French Toast Breakfast Muffins
Published Monday, March 13, 2017 12:17PM EDT
Last Updated Monday, March 13, 2017 1:51PM EDT
Looking for a perfect way to start your morning or complement your next get-together? Give these French toast muffins a try. Cinnamon bread tossed with sweet and crisp apples and baked with eggs, milk and maple syrup make for an easy and delicious breakfast.
Preparation Time: 15 minutes
Baking Time: 25 minutes
Serves 6 (Makes 12 muffins)
- 8 cups (2 L) cubed (1/2-inch/1 cm) cinnamon raisin bread
- 2 Ontario Apples, peeled and coarsely chopped (about 2 cups/
- 500 mL)
- 5 Ontario Eggs
- 1 cup (250 mL) Ontario Milk
- 1 cup (250 mL) Ontario Maple Syrup
In large bowl, combine bread cubes and apples; set aside.
In medium bowl, whisk eggs, milk and 1/4 cup (50 mL) of the maple syrup.
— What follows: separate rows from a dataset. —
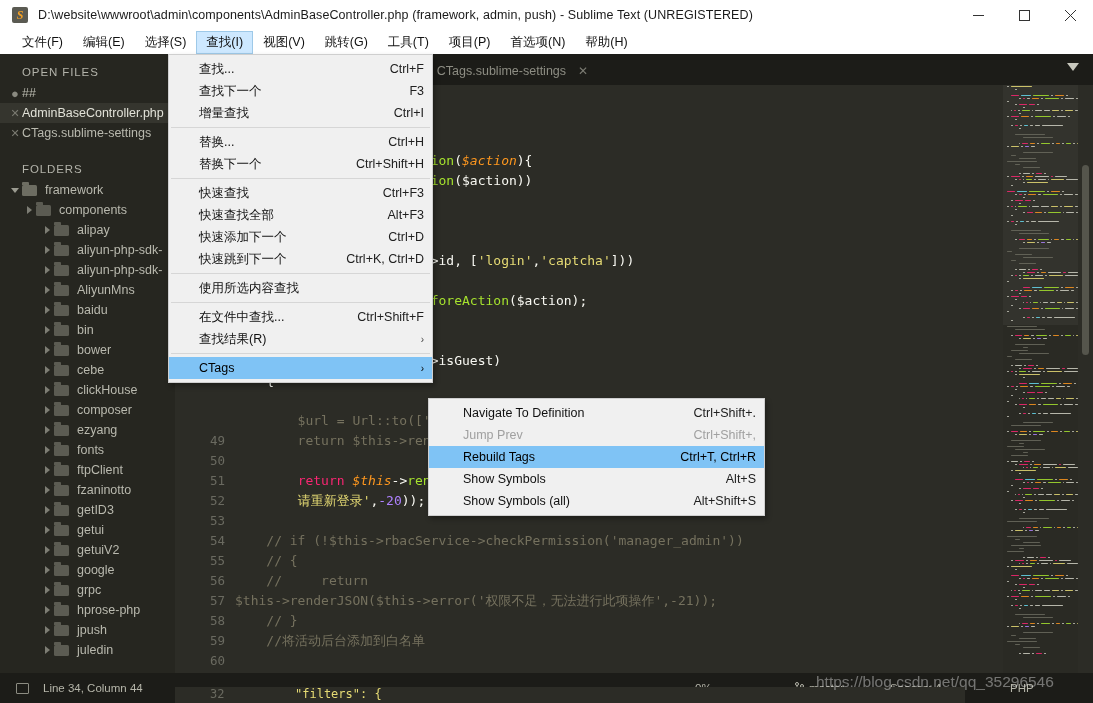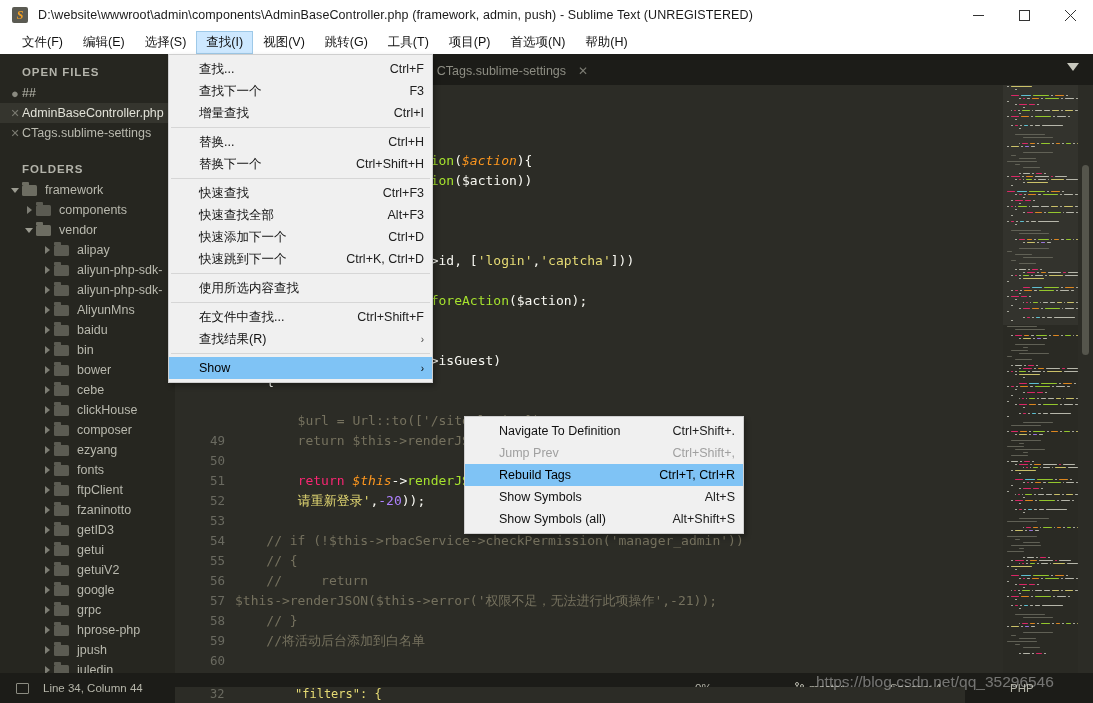"OPEN FILES" .side-head { font-weight: bold -> normal }
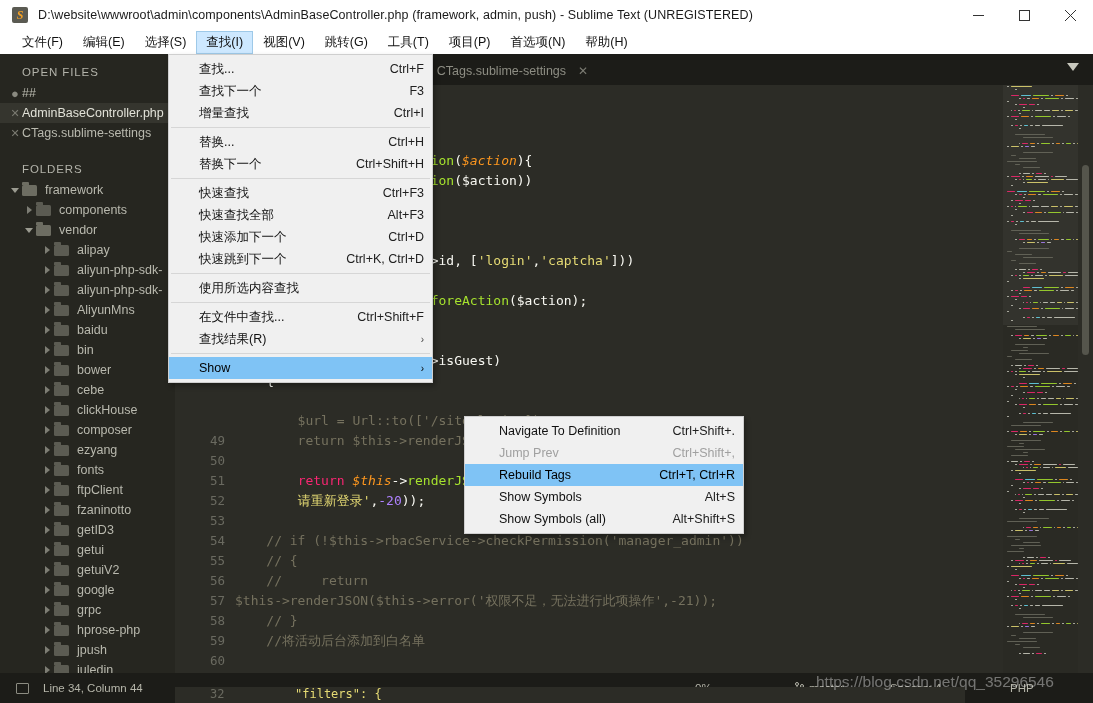"vendor" div.side-row { html: <div> <span> <i></i> </span> <span></span> <span>vendor</span> </div> -> none }
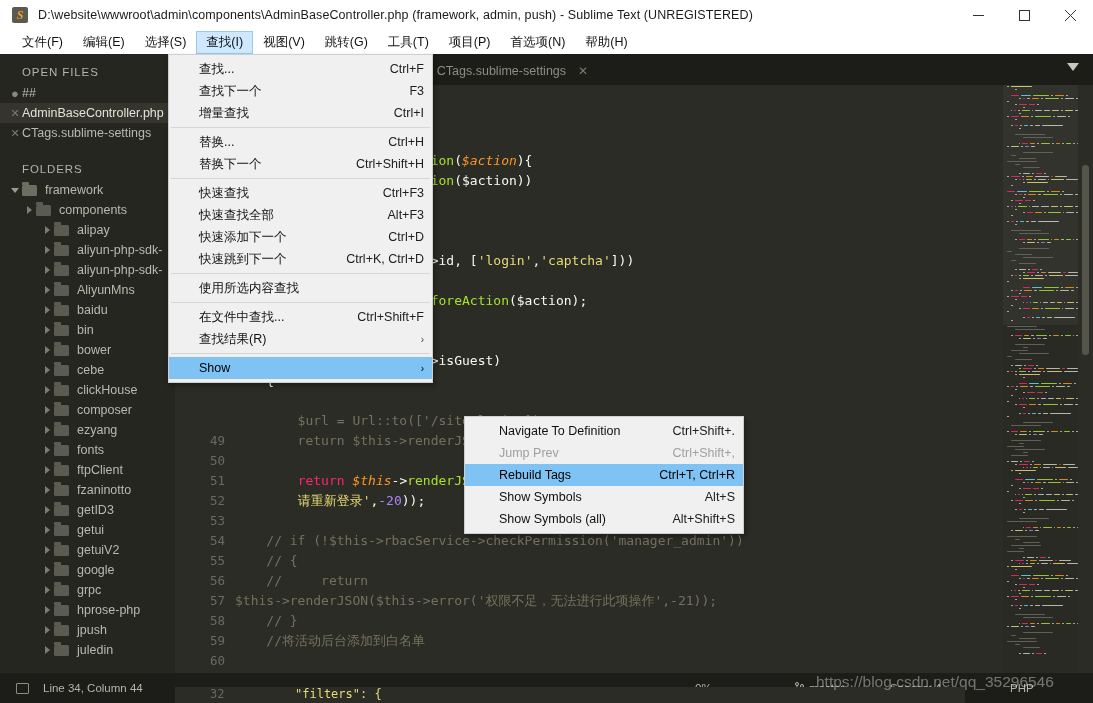"Show" span.lbl { text: Show -> CTags }
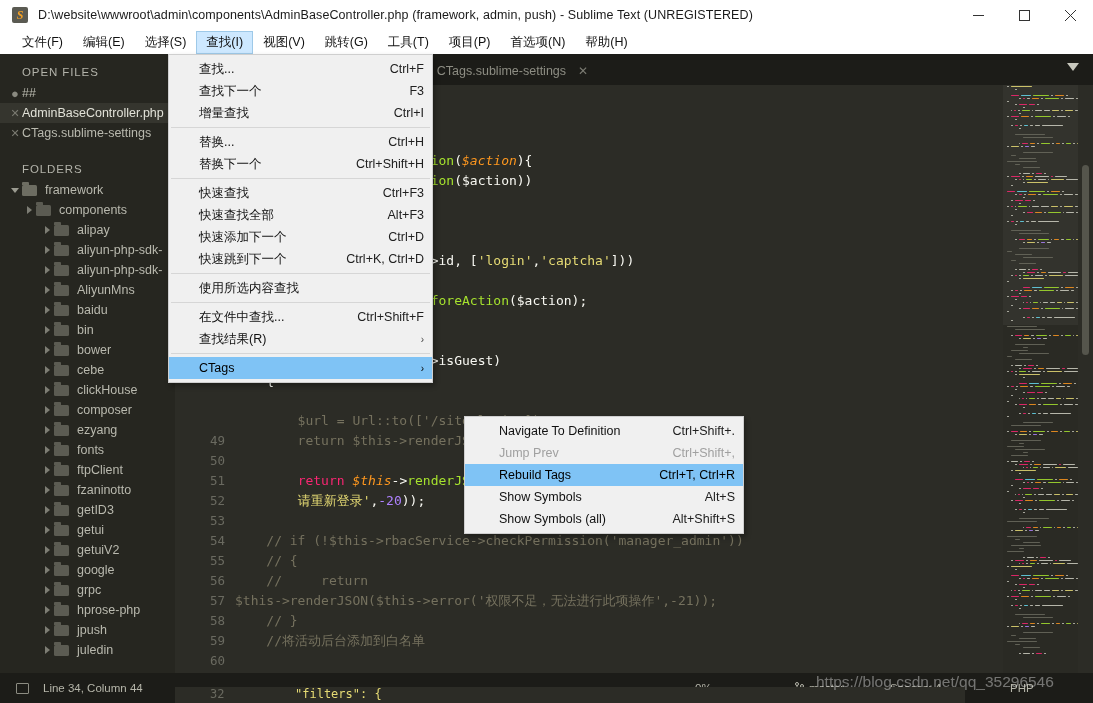"Navigate To Definition" #ctags-menu { margin-left: 36px -> none; top: 416px -> 398px; width: 280px -> 337px }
Pour egg mixture over bread and gently combine.
Grease 12-cup muffin pan. Spoon 1/2 cup (125 mL) of the bread mixture into each muffin cup. Bake in 350°F (180°C) oven for 20 to 25 minutes or until set and knife inserted in the centre comes out clean.
Let cool in pan on wire rack for 5 minutes. Turn muffins out and spoon remaining maple syrup over muffins.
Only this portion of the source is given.